DATASET EXCERPTS
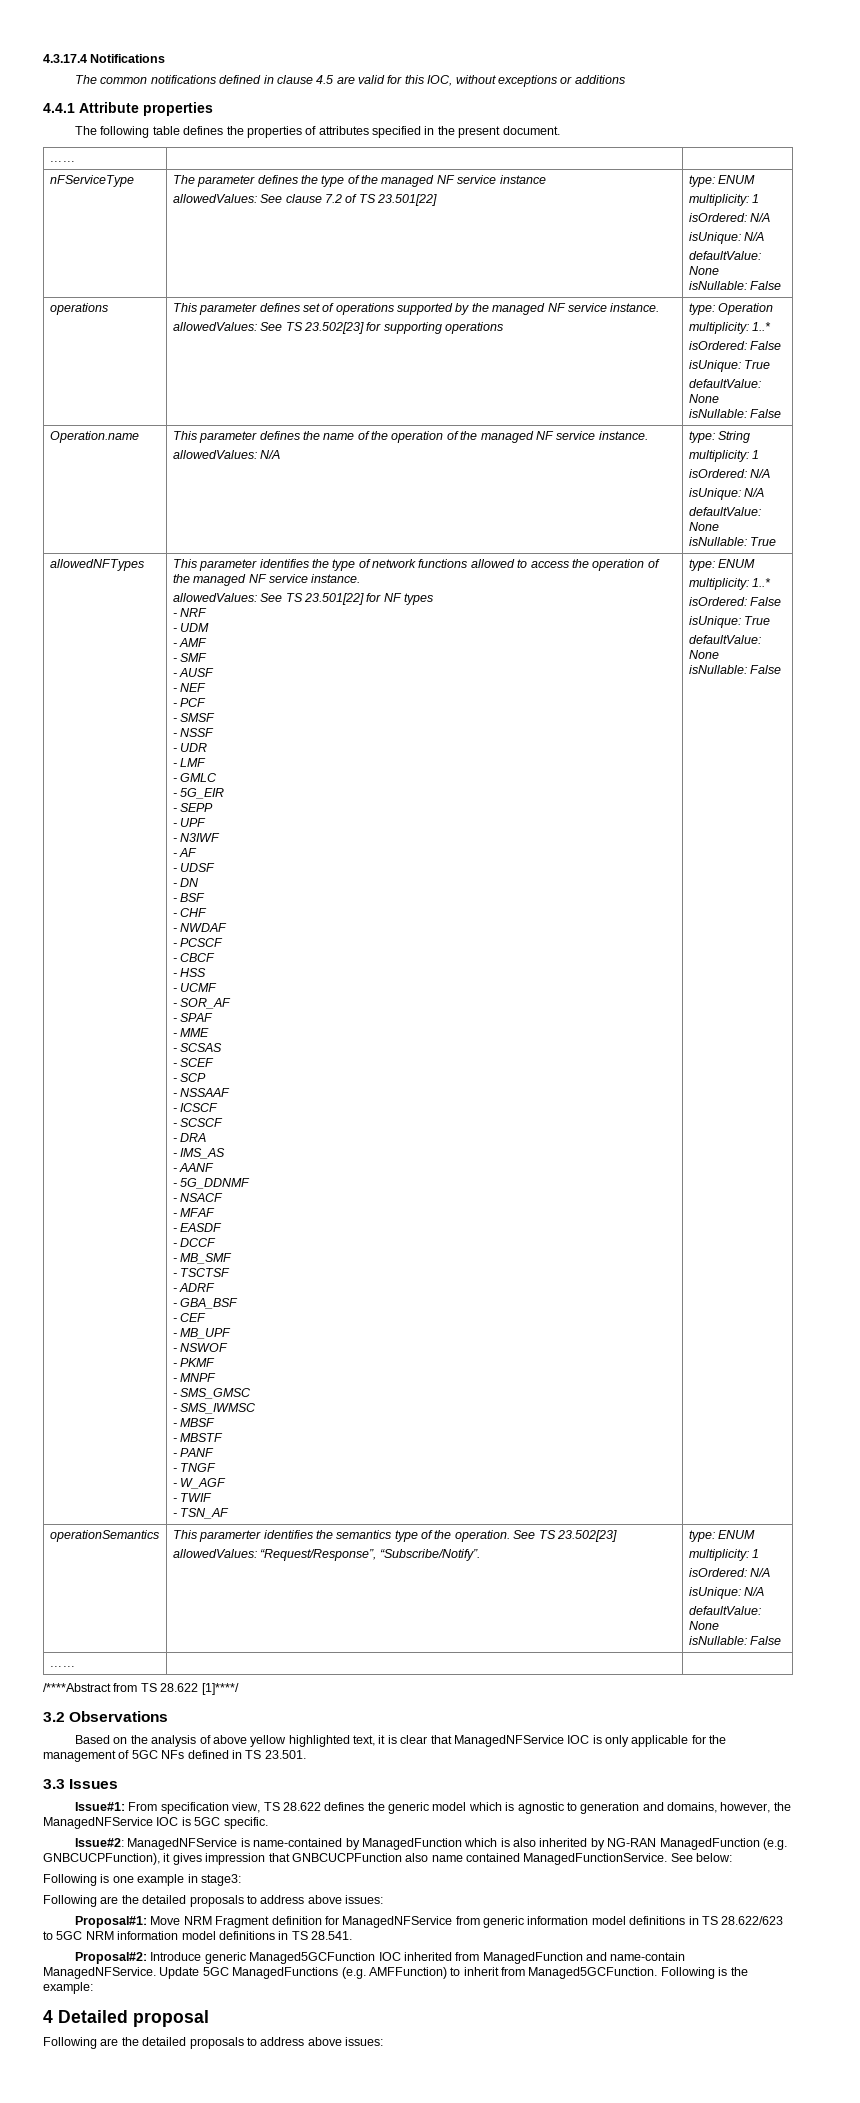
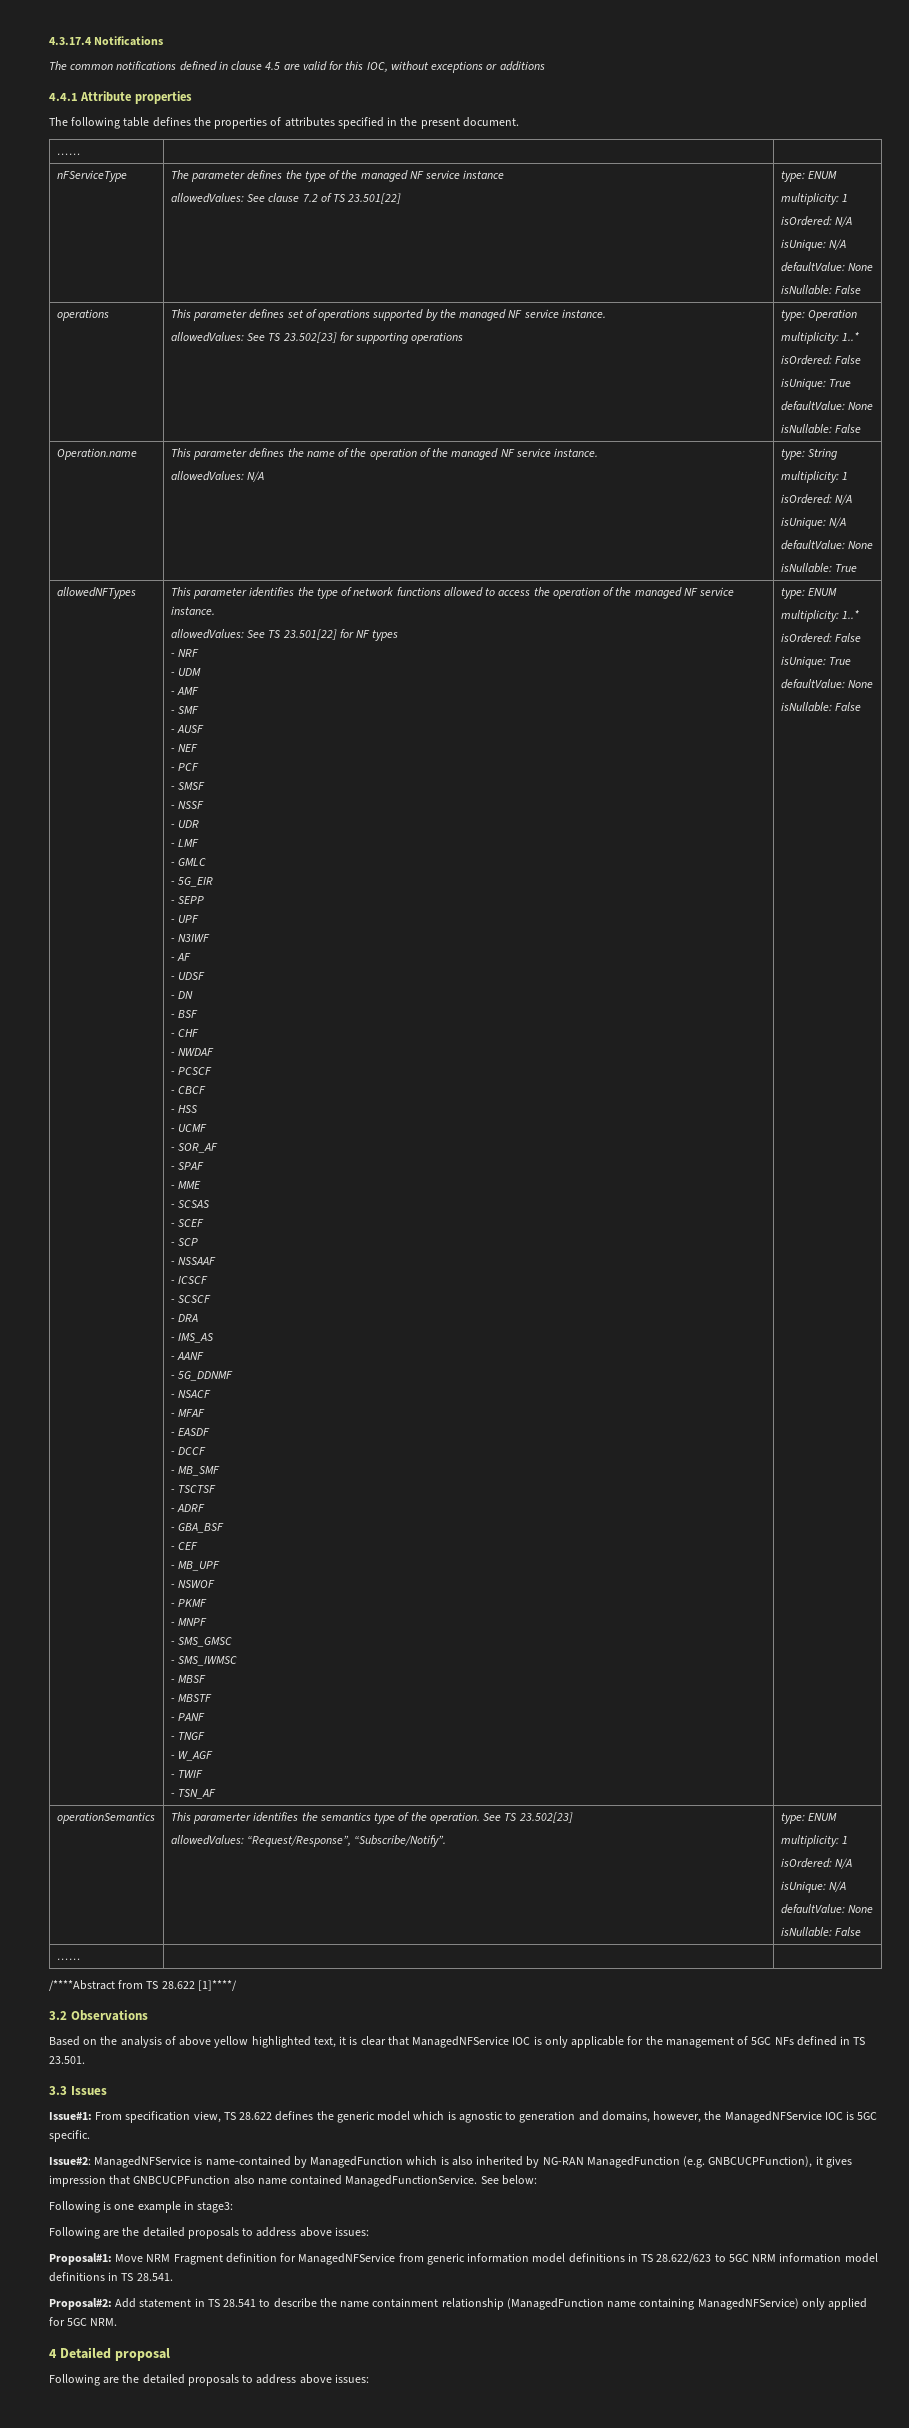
- Proposal#2: Introduce generic Managed5GCFunction IOC inherited from ManagedFunction and name-contain ManagedNFService. Update 5GC ManagedFunctions (e.g. AMFFunction) to inherit from Managed5GCFunction. Following is the example:
+ Proposal#2: Add statement in TS 28.541 to describe the name containment relationship (ManagedFunction name containing ManagedNFService) only applied for 5GC NRM.

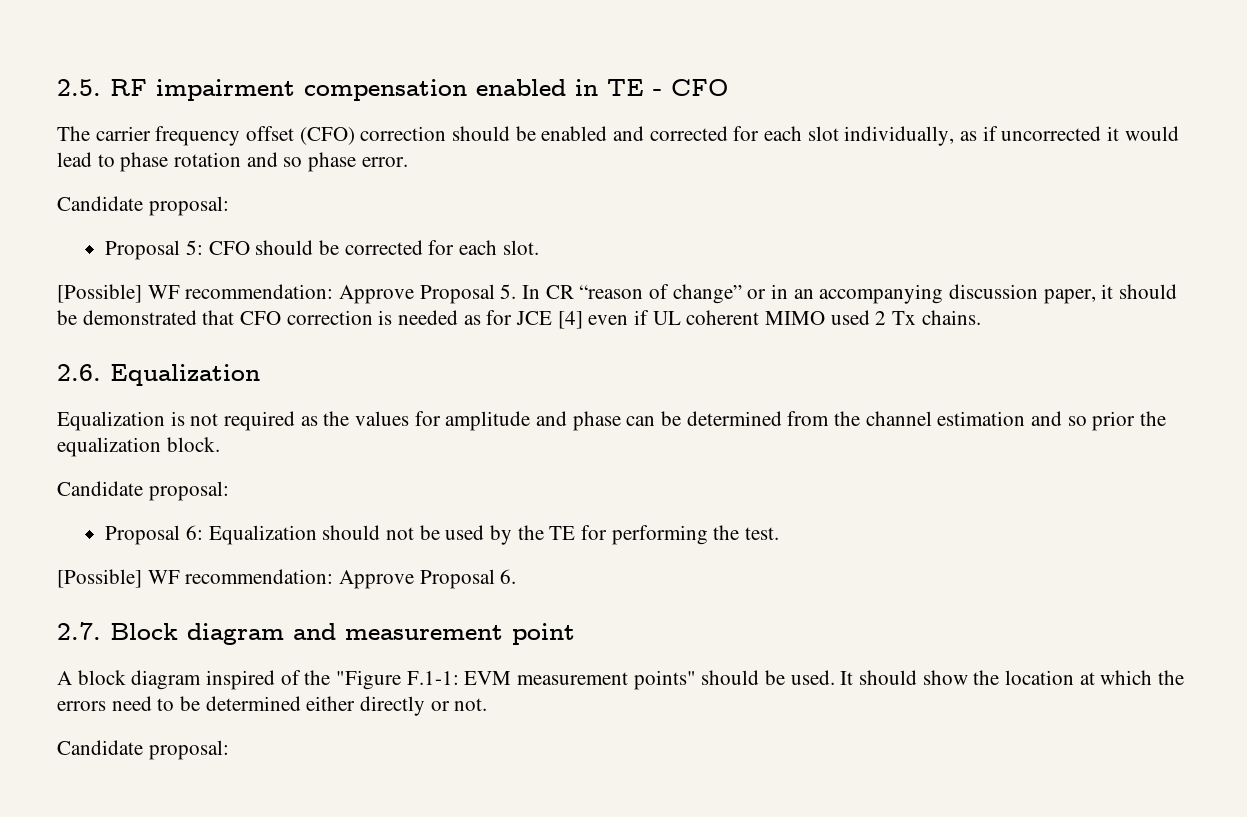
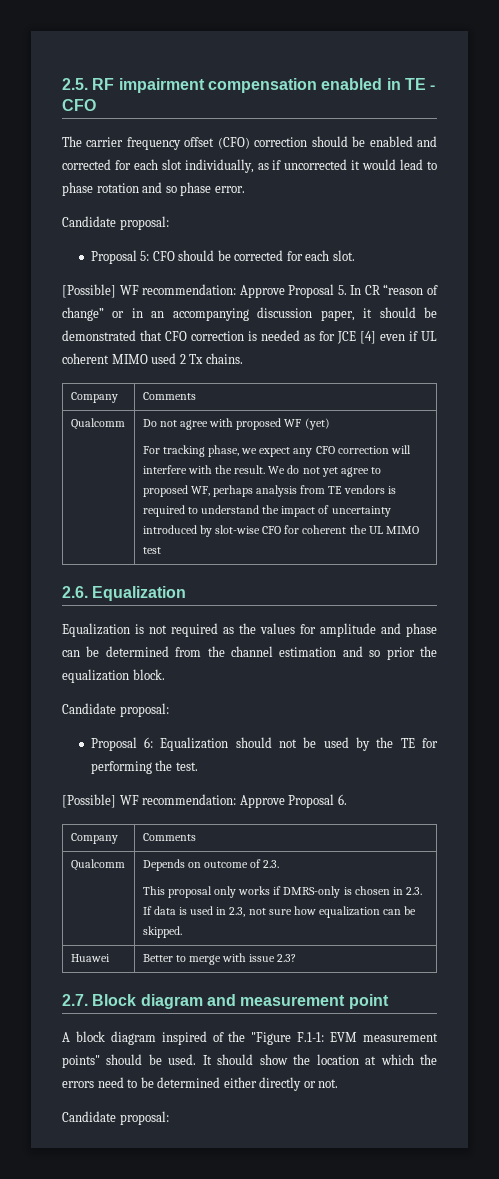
  [Possible] WF recommendation: Approve Proposal 5. In CR “reason of change” or in an accompanying discussion paper, it should be demonstrated that CFO correction is needed as for JCE [4] even if UL coherent MIMO used 2 Tx chains.
+ Company | Comments
+ Qualcomm | Do not agree with proposed WF (yet)
+ For tracking phase, we expect any CFO correction will interfere with the result. We do not yet agree to proposed WF, perhaps analysis from TE vendors is required to understand the impact of uncertainty introduced by slot-wise CFO for coherent the UL MIMO test
  [Possible] WF recommendation: Approve Proposal 6.
+ Company | Comments
+ Qualcomm | Depends on outcome of 2.3.
+ This proposal only works if DMRS-only is chosen in 2.3. If data is used in 2.3, not sure how equalization can be skipped.
+ Huawei | Better to merge with issue 2.3?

TASK
The word "with" appears in some lines of the data. Copy every one of those lines.

RESPONSE BOX
+ Qualcomm | Do not agree with proposed WF (yet)
+ For tracking phase, we expect any CFO correction will interfere with the result. We do not yet agree to proposed WF, perhaps analysis from TE vendors is required to understand the impact of uncertainty introduced by slot-wise CFO for coherent the UL MIMO test
+ Huawei | Better to merge with issue 2.3?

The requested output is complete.